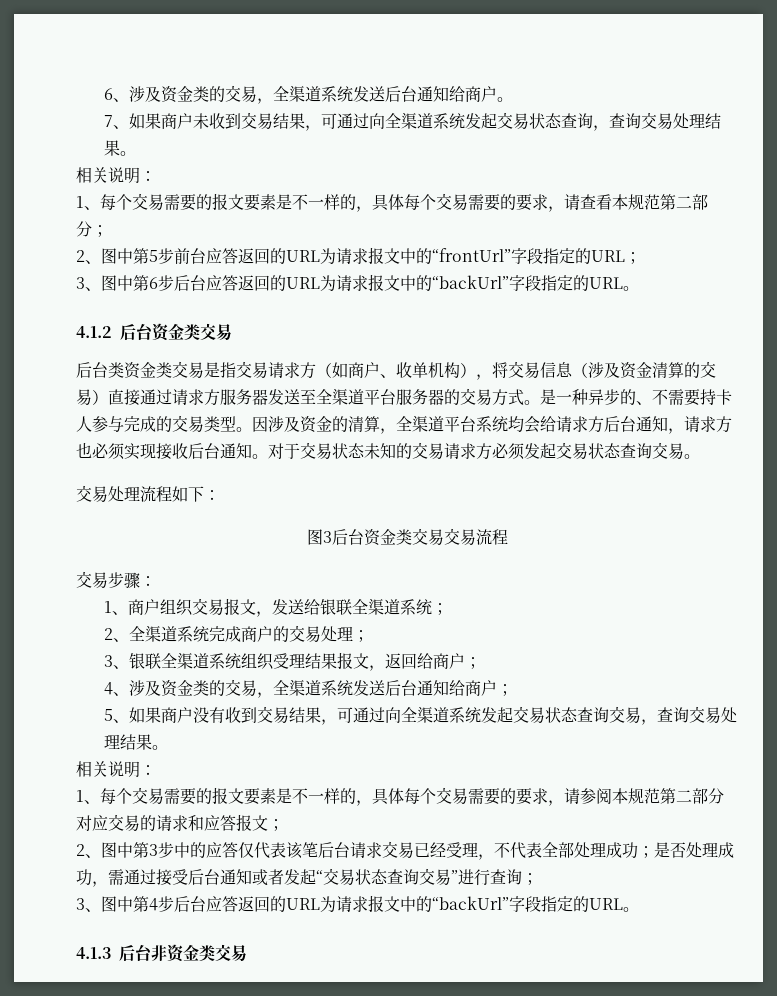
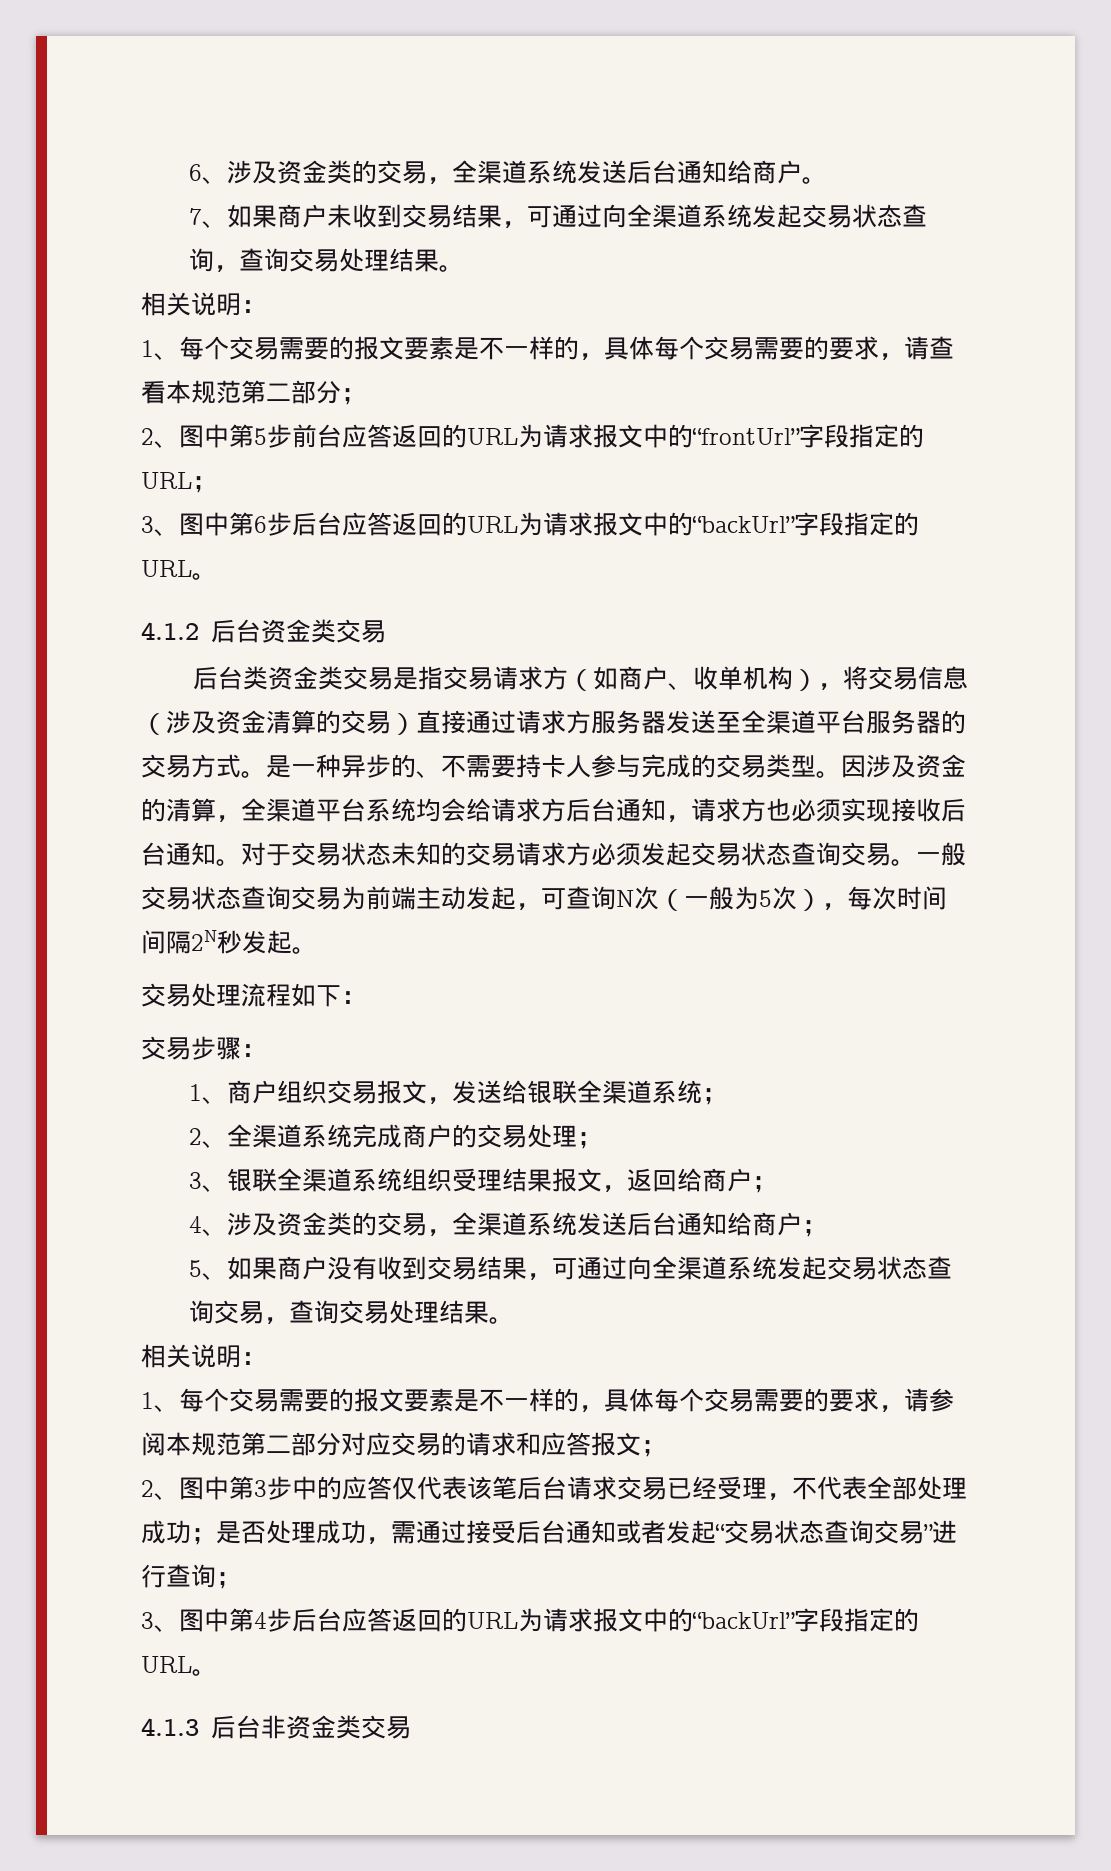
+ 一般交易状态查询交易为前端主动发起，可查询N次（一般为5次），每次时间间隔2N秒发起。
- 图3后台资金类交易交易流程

◆ ◆ ◆ ◆ ◆

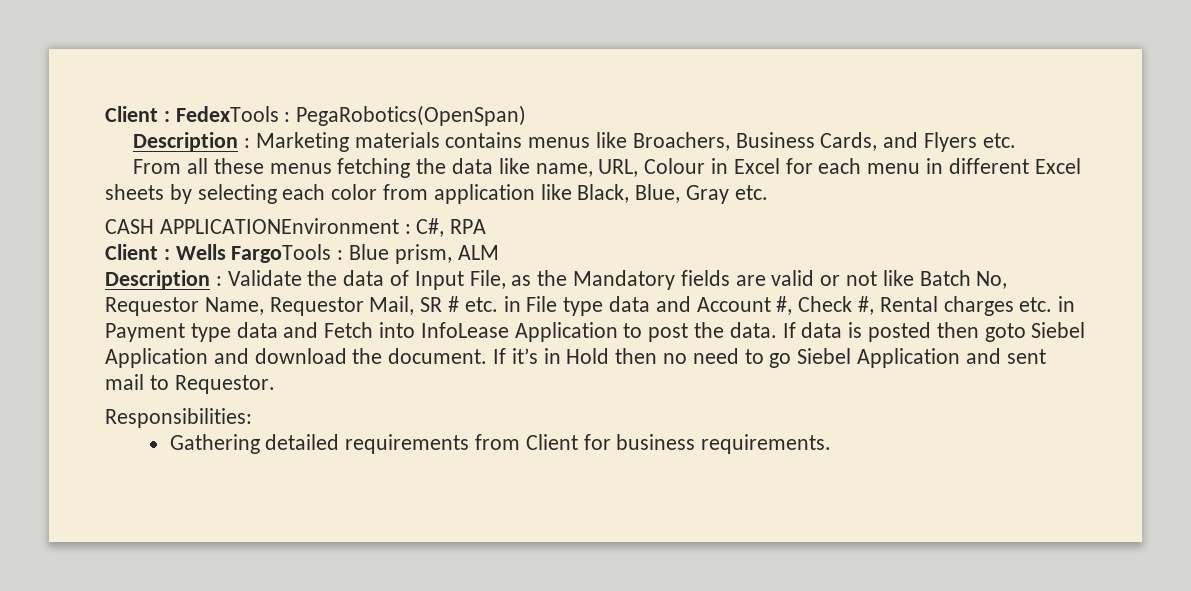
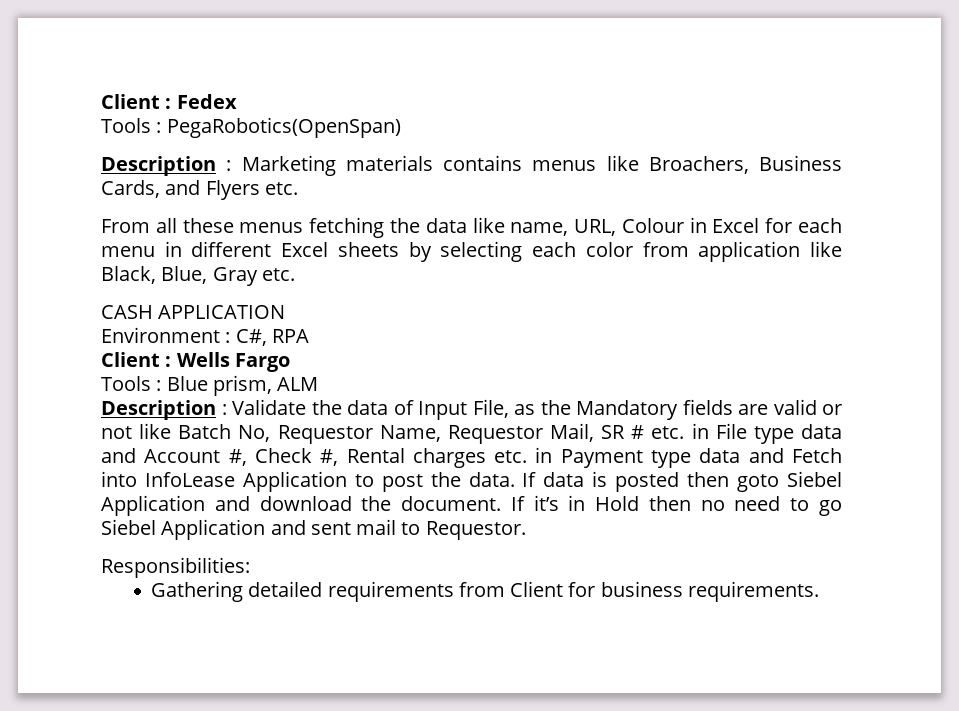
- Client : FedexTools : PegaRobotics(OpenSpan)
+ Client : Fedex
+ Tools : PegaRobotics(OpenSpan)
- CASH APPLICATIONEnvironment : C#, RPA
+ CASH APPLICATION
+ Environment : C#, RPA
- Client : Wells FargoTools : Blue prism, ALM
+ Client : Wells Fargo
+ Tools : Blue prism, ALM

◆ ◆ ◆ ◆ ◆

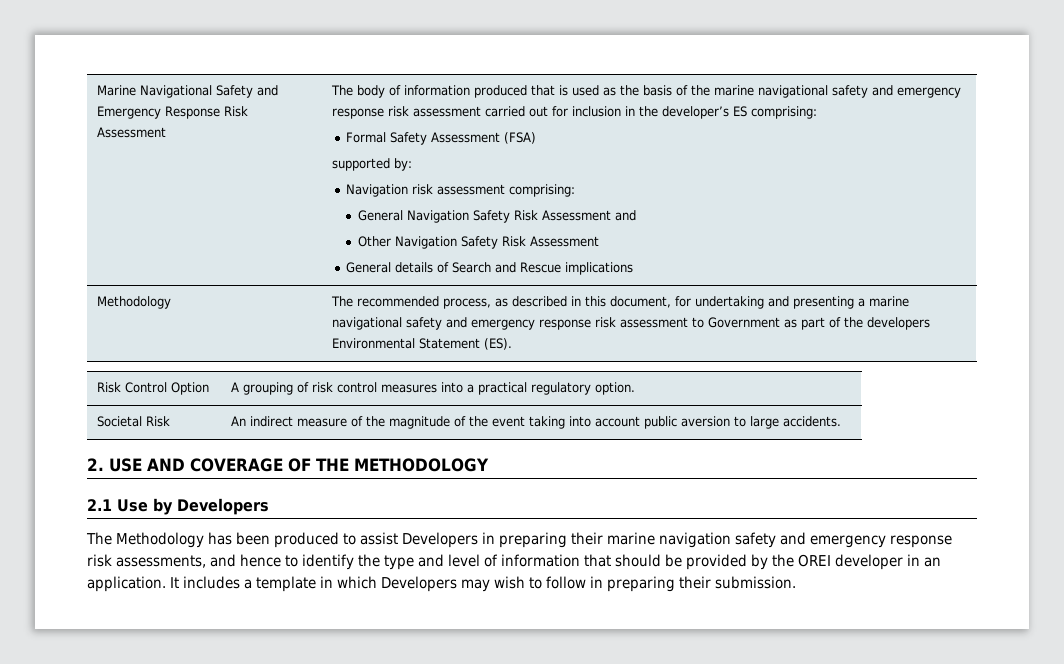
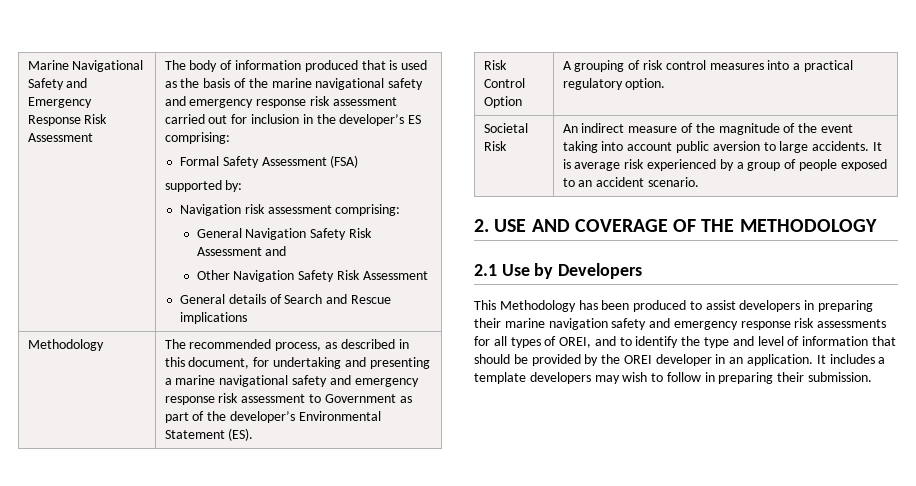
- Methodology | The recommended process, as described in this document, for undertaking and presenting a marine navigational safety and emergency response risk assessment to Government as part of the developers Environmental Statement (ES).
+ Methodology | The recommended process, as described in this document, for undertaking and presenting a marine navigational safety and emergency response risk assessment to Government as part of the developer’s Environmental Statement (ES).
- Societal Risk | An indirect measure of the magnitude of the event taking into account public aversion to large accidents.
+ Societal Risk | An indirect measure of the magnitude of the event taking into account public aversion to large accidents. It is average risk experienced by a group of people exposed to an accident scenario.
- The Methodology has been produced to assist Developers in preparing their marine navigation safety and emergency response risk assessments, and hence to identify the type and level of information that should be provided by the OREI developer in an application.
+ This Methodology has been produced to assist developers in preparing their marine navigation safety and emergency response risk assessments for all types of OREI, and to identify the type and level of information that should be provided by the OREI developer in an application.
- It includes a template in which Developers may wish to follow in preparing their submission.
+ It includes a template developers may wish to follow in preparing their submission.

◆ ◆ ◆ ◆ ◆

#### PROBLEM DESCRIPTION:
All lines above that contain "includes" are required in the answer.

#### EXPECTED OUTPUT:
- It includes a template in which Developers may wish to follow in preparing their submission.
+ It includes a template developers may wish to follow in preparing their submission.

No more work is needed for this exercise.